• _What you need to do_: As an exercise, transcribe the data below in full and exactly, omitting pictures.

• _Material supplied_:
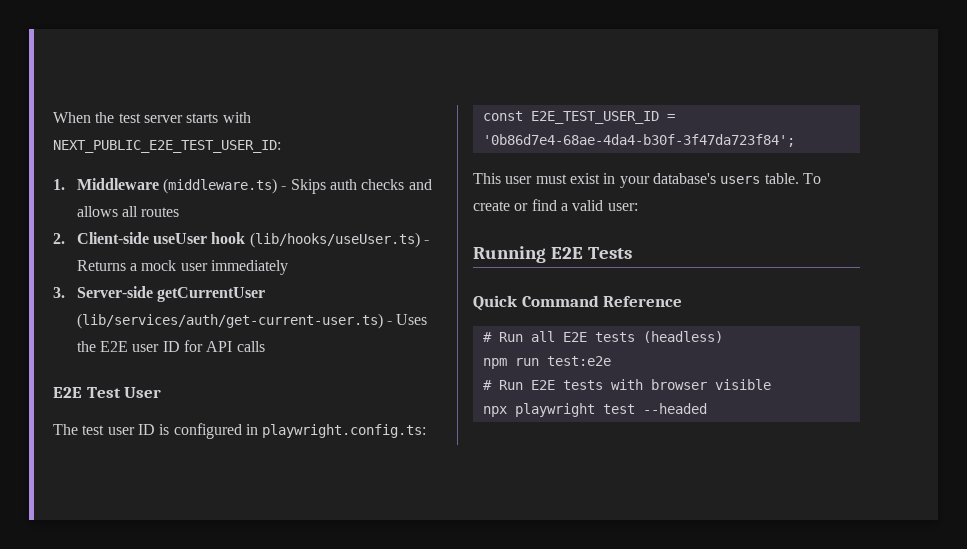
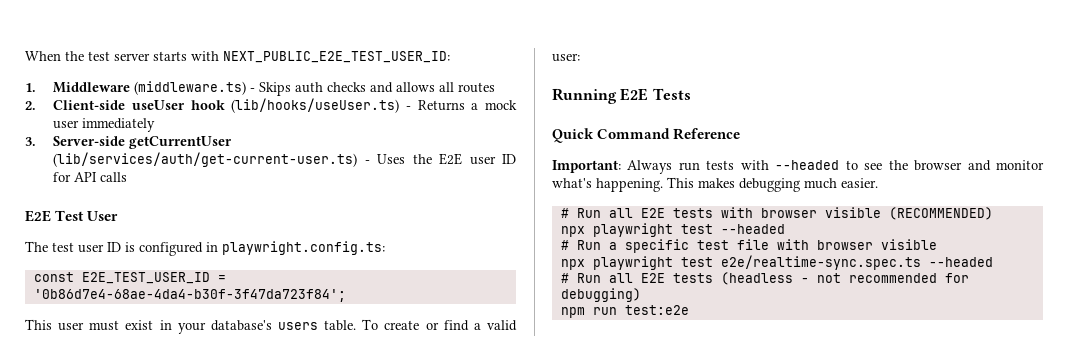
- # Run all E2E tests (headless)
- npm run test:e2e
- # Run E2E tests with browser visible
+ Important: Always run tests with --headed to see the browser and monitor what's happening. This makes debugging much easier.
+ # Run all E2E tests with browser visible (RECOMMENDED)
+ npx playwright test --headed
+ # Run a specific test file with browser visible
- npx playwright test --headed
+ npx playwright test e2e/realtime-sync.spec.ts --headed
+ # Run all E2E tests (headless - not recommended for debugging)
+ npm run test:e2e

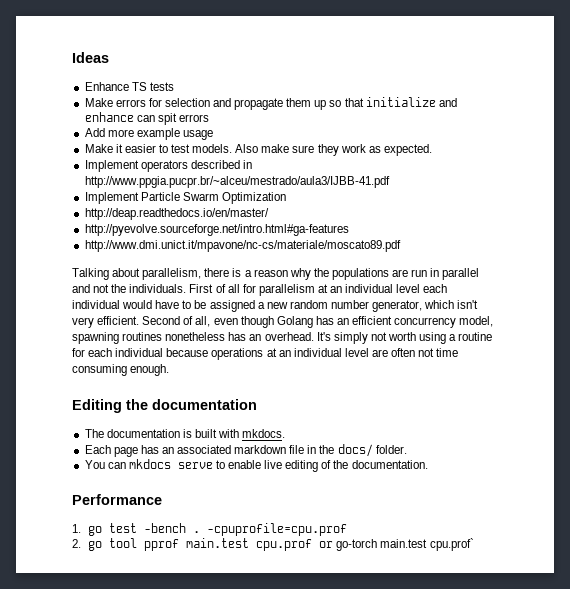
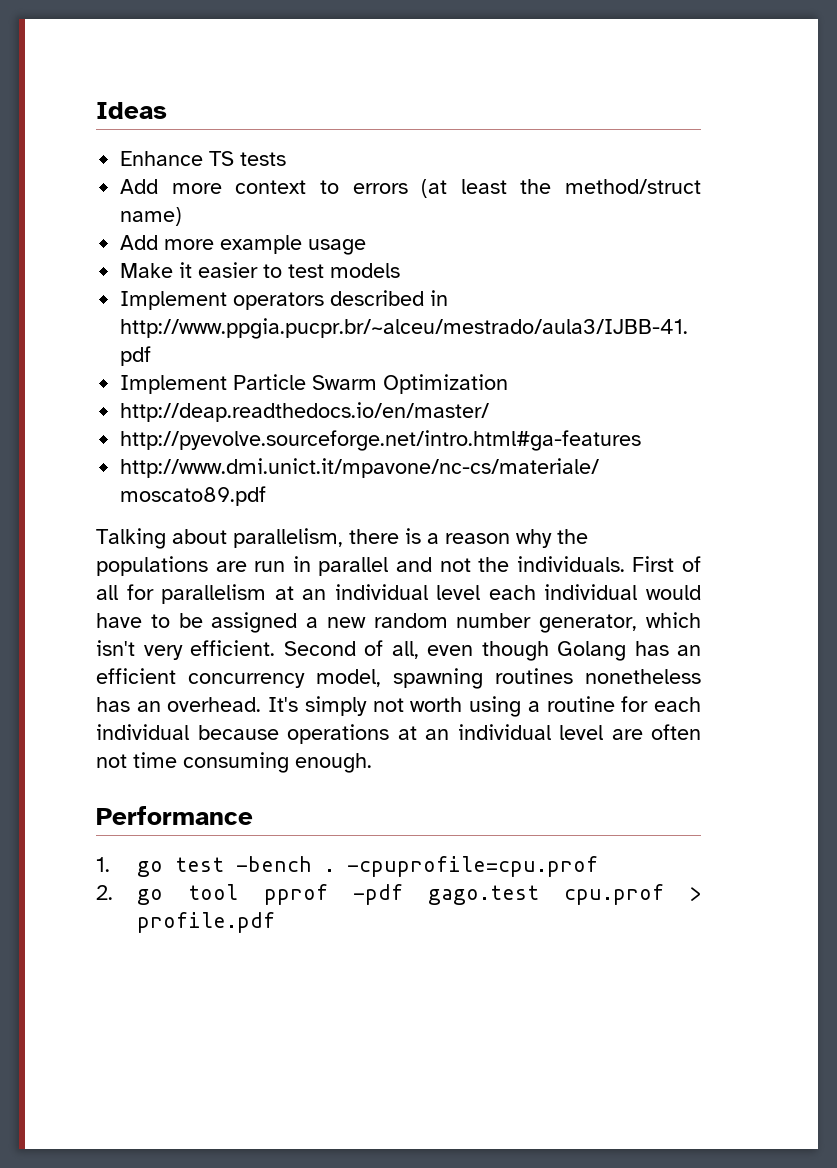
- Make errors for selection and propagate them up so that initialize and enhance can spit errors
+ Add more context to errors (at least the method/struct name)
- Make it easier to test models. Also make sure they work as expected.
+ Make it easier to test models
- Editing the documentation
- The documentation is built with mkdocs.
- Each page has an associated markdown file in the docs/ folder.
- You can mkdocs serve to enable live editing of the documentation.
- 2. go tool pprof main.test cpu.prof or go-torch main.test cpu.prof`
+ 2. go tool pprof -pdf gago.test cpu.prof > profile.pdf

• _Your response_:
- # Run all E2E tests (headless)
- npm run test:e2e
- # Run E2E tests with browser visible
+ Important: Always run tests with --headed to see the browser and monitor what's happening. This makes debugging much easier.
+ # Run all E2E tests with browser visible (RECOMMENDED)
+ npx playwright test --headed
+ # Run a specific test file with browser visible
- npx playwright test --headed
+ npx playwright test e2e/realtime-sync.spec.ts --headed
+ # Run all E2E tests (headless - not recommended for debugging)
+ npm run test:e2e

- Make errors for selection and propagate them up so that initialize and enhance can spit errors
+ Add more context to errors (at least the method/struct name)
- Make it easier to test models. Also make sure they work as expected.
+ Make it easier to test models
- Editing the documentation
- The documentation is built with mkdocs.
- Each page has an associated markdown file in the docs/ folder.
- You can mkdocs serve to enable live editing of the documentation.
- 2. go tool pprof main.test cpu.prof or go-torch main.test cpu.prof`
+ 2. go tool pprof -pdf gago.test cpu.prof > profile.pdf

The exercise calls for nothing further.